For more information about efforts to reinstate Stanford Field Hockey and to make a donation, go to SaveStanfordFieldHockey.com, Facebook, Twitter and Instagram. There are a lot of ways to get involved and help save Stanford Field Hockey. Click here to see how to help.
“Stanford’s dropping their field hockey program was extremely painful, obviously devastating to those directly impacted, including the Stanford and greater West Coast field hockey community, as well as to the entire field hockey family,” continued Sally Goggin, USA Field Hockey’s National Development Director. “Alison and Melissa are perfect examples of the impact and power alumni voices can have on administrative decisions.”
Recognizing vulnerability in the college space, USA Field Hockey started working to sustain and grow college field hockey a few years ago. In 2019, USA Field Hockey received a grant from the United States Olympic and Paralympic Committee and worked with Sarah Wilhelmi, USOPC Director of Collegiate Relations, to form a College Advocacy Group. USA Field Hockey hired consultant Marlene Bjornsrud to lead the committee discussions and develop an action plan.
“One thing we learned is that sports that are invisible are vulnerable,” said Goggin. “Our sport needs to toot our own horn, promote the amazing things our players, coaches, umpires and stakeholders do in our world on and off the field.”
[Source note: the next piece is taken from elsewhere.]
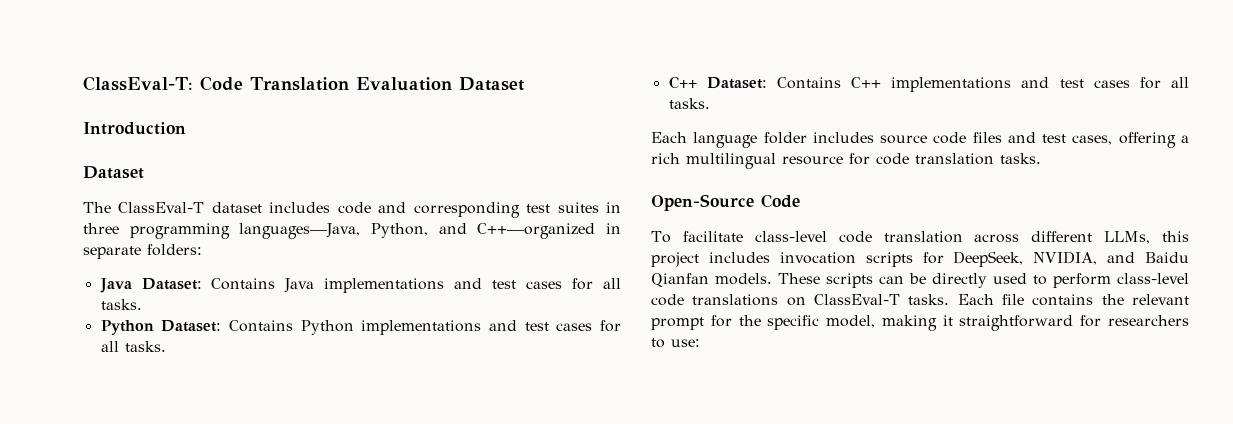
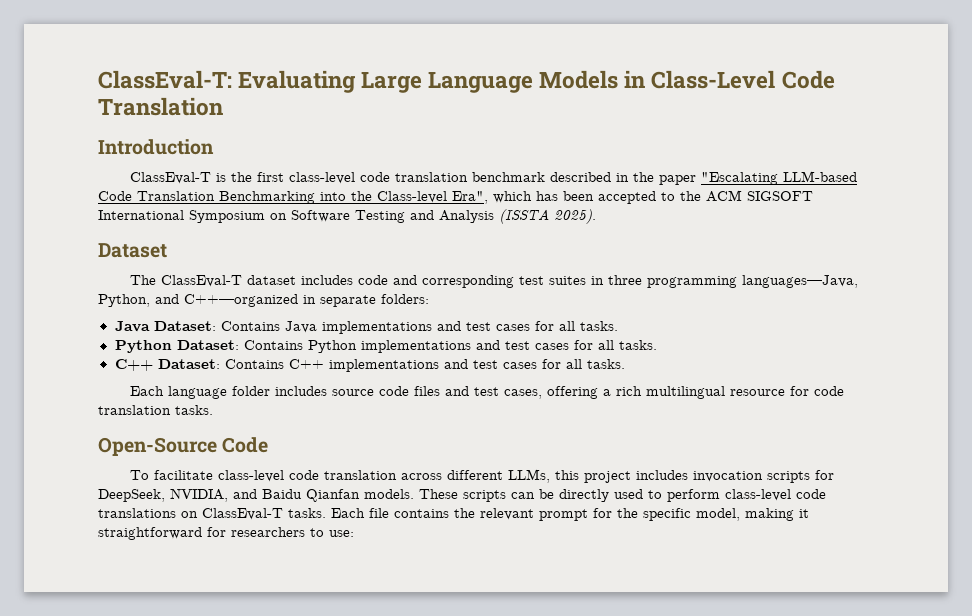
- ClassEval-T: Code Translation Evaluation Dataset
+ ClassEval-T: Evaluating Large Language Models in Class-Level Code Translation
+ ClassEval-T is the first class-level code translation benchmark described in the paper "Escalating LLM-based Code Translation Benchmarking into the Class-level Era", which has been accepted to the ACM SIGSOFT International Symposium on Software Testing and Analysis (ISSTA 2025).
This understanding and additional learning and recommendations from the Advocacy Group were presented to college coaches in January 2020. At the same time, USA Field Hockey began taking action behind the scenes when the coronavirus (COVID-19) pandemic encompassed the world, sidelining play and disrupting schools and sports across all levels. More than 121 collegiate sports programs have been dropped since the beginning of the pandemic, including two field hockey programs: Stanford and Becker University in Worcester, Mass. Nineteen of those programs have been reinstated.
Becker’s program competes at the Division III level and was extremely successful having won four national championships and more than 18 divisional titles. At this time, USA Field Hockey is not aware of Becker alumnae discussions.
In an effort to update the entire field hockey community on the collegiate outlooks and the Stanford situation, USA Field Hockey will be hosting the free “Protecting and Preserving College Field Hockey" webinar on Tuesday, February 2, 2021 from 8:00 p.m. to 9:00 p.m. ET. All individuals interested in learning more about protecting and preserving field hockey at the collegiate level, and specifically Stanford, are welcome to attend. USA Field Hockey will provide a brief update on the collegiate landscape; Smith, Weiss and their leadership team will share their learnings and recommendations from their work to date to reinstate Stanford, much of which can be applied at other institutions. USA Field Hockey will conclude the webinar with an introduction of the California State Chapter leadership team who is eager to help reinstate Stanford Field Hockey and grow the game in California.